Copying exactly, give the lines in the material below from the one with "reference: LV-9838 -> LV-8854" to the one with "3 PUMPKIN DECO", ends included, and nothing besides.

#### Dataset extract:
=======

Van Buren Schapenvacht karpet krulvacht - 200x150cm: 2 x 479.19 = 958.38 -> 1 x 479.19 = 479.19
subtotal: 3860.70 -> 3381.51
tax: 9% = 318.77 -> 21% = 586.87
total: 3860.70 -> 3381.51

=======

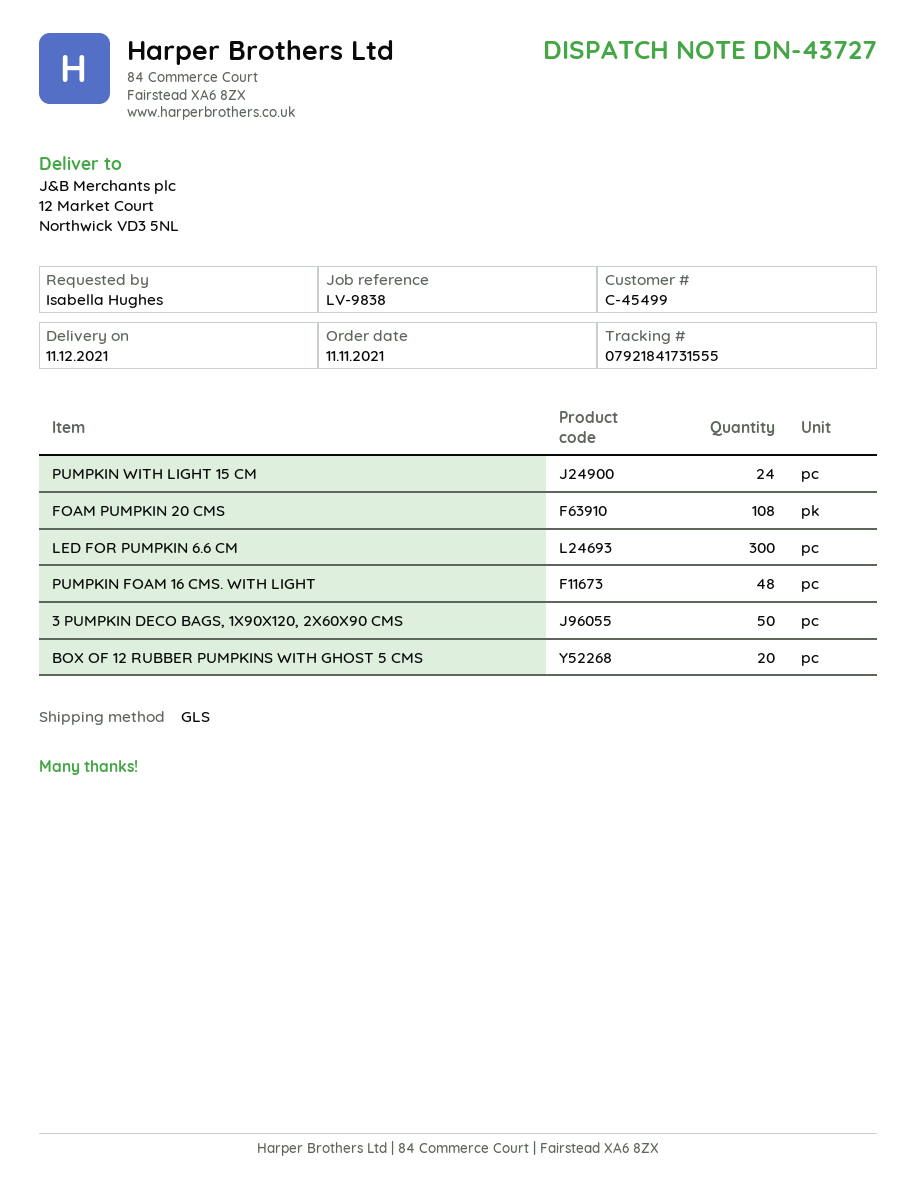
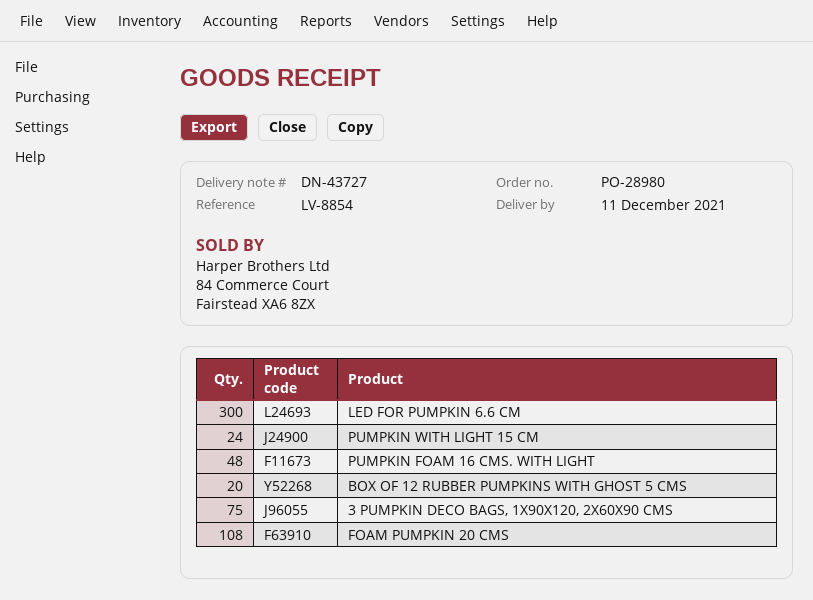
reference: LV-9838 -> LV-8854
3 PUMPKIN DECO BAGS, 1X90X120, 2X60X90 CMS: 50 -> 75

=======

#### Written response:
reference: LV-9838 -> LV-8854
3 PUMPKIN DECO BAGS, 1X90X120, 2X60X90 CMS: 50 -> 75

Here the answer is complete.